Dataset records:
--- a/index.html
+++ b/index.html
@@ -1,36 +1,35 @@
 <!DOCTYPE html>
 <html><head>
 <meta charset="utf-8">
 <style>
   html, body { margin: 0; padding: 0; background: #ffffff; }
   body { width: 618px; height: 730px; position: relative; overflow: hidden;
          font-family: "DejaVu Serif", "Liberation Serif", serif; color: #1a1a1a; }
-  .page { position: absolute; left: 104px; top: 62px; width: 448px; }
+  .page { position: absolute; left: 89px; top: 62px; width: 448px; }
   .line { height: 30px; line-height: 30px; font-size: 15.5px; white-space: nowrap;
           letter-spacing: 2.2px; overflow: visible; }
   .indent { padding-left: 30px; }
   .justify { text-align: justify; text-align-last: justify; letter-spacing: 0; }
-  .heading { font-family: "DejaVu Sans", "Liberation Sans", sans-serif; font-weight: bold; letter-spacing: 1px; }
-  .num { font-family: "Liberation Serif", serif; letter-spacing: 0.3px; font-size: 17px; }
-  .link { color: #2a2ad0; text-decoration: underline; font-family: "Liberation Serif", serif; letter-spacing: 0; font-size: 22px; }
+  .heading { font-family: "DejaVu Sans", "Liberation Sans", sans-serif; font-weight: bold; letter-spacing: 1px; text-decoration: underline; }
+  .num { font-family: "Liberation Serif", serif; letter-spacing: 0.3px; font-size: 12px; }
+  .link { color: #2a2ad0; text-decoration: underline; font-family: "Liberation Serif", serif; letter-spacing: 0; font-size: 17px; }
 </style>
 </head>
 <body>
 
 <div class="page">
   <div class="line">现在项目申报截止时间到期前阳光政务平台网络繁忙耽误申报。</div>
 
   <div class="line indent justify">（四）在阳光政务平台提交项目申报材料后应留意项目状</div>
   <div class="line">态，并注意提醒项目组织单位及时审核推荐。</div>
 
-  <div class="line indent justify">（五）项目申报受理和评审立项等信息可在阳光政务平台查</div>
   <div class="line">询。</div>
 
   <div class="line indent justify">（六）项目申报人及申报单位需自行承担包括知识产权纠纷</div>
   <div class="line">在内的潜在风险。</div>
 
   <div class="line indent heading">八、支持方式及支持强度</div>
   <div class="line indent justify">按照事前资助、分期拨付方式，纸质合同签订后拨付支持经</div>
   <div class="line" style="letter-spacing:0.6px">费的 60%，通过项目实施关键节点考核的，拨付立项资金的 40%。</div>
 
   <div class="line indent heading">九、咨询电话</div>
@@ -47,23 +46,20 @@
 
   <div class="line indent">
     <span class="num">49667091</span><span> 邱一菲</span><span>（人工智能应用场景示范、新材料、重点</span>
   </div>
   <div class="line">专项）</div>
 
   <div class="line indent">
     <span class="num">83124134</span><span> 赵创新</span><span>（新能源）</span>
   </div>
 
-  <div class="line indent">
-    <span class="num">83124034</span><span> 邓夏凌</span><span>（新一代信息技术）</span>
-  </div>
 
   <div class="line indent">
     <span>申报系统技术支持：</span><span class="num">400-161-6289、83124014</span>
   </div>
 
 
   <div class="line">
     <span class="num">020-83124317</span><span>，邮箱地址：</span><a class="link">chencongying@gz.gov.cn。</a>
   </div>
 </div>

Work instruction:
Repeat exactly, and only, the lines of the records above, starting with the line that contains "<span>申报系统技术支持" and ending with the final line, both included.

Answer for the task:
     <span>申报系统技术支持：</span><span class="num">400-161-6289、83124014</span>
   </div>
 
 
   <div class="line">
     <span class="num">020-83124317</span><span>，邮箱地址：</span><a class="link">chencongying@gz.gov.cn。</a>
   </div>
 </div>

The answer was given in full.